One way to fix this would be to wrap every API function:
int someAPIFunction()
{
int ret = SomeAPIFunction();
setError();
return ret;
}
The function portion of the error message would tell me which function originated the error. Of course, that has to be the worst possible way of dealing with this.
The solution, it seems, is to use variadic templates. The problem is, I have no idea what I'm supposed to be doing to get them working for this. I'd imagine the final code looks something like one of the following:
wrap<int, SomeAPIFunction (5)>();
wrap<int, SomeAPIFunction, 5>();
wrap<int, SomeAPIFunction> (5);
I've read things on beginning variadic templates, but they've all left me clueless of how to set up something like this. Could anyone point me in the right direction?
I found the following on a similar question:
#include <iostream>
template<void f(void)>
struct Wrap {
void operator()() const {
std::cout << "Pre call hook" << std::endl;
f();
}
};
namespace {
void test_func() {
std::cout << "Real function" << std::endl;
}
}
const Wrap<&test_func> wrapped_test_func = {};
int main() {
wrapped_test_func();
return 0;
}
The respondent noted that variadic templates would be a necessity to make this generic enough. It's a start, but I'm lost and grateful of any help on the matter.

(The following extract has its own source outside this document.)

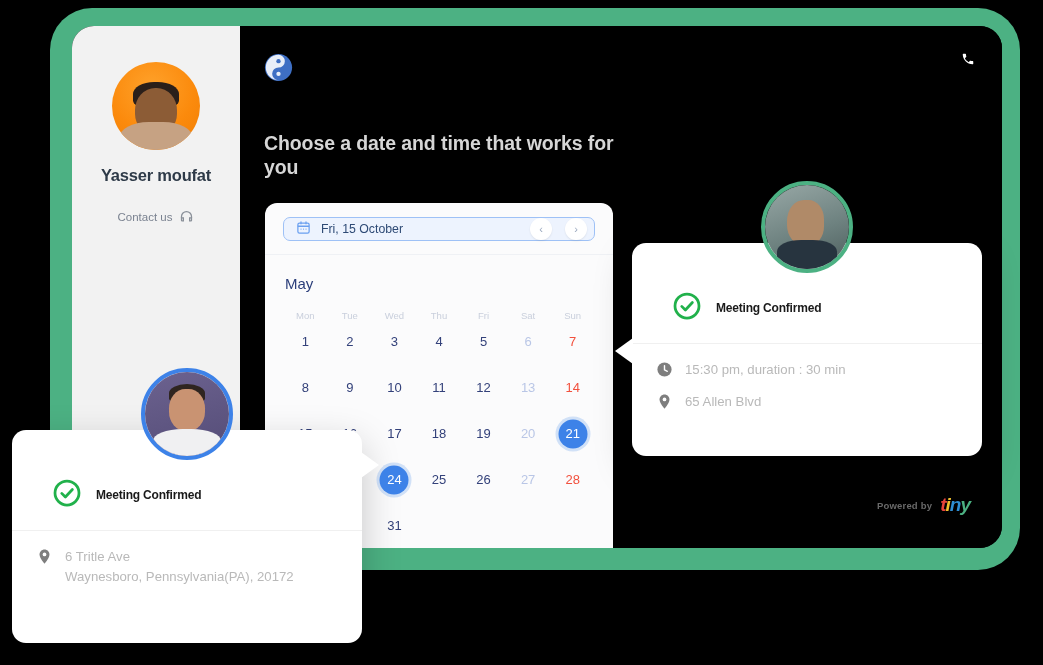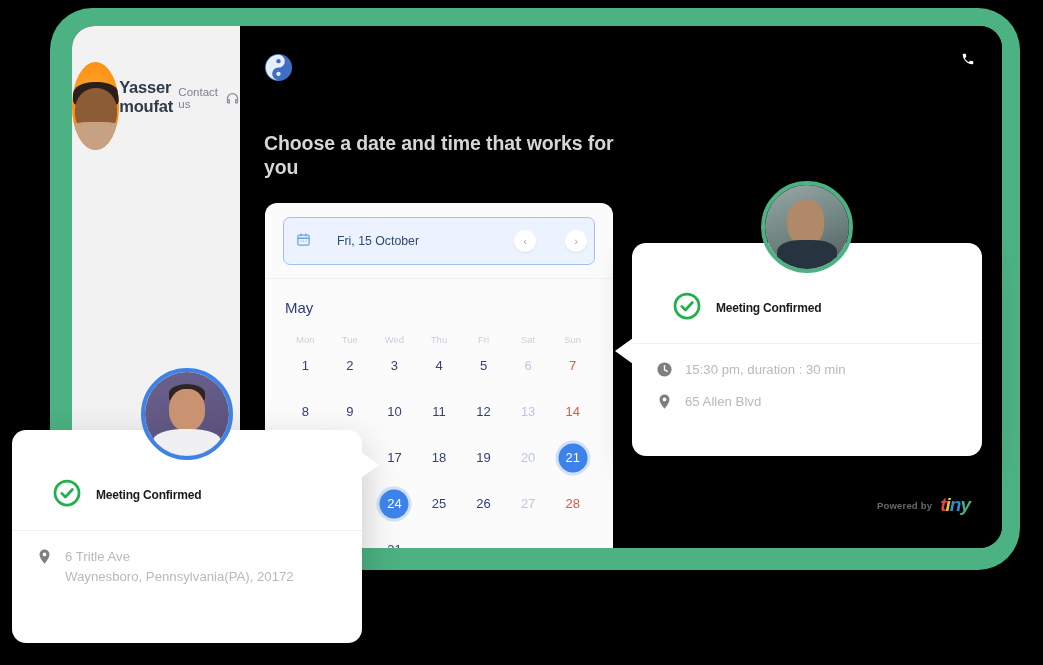"Yasser moufat" .sidebar { align-items: flex-start -> center; flex-direction: row -> column }
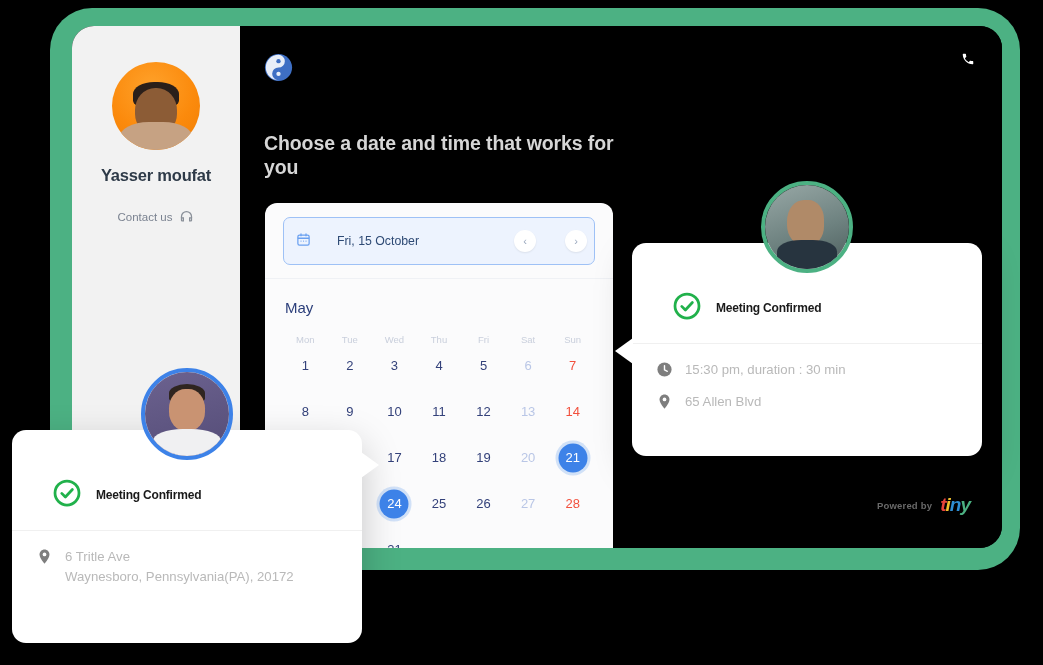"Fri, 15 October" .date-pill { gap: 26px -> 10px; height: 48px -> 24px }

I think you'll be able to make it work with this syntax:
wrap(&SomeAPIFunction, arg1, arg2);
The key is to let the compiler use type deduction to determine the template type parameters, since they get pretty messy in a hurry.
The code should look something like:
template<typename TRet, typename... TArgs>
TRet wrap( TRet(WINAPI *api)(TArgs...), TArgs... args )
{
return api(args...);
}
Naturally, you'll want to use a macro to hide the address-of-function operator, use stringizing to store the function name, and store the filename and line number also, passing all of that to the actual variadic function. You'll need variadic macros for that. In fact, could you do all of this just with variadic macros and no templates?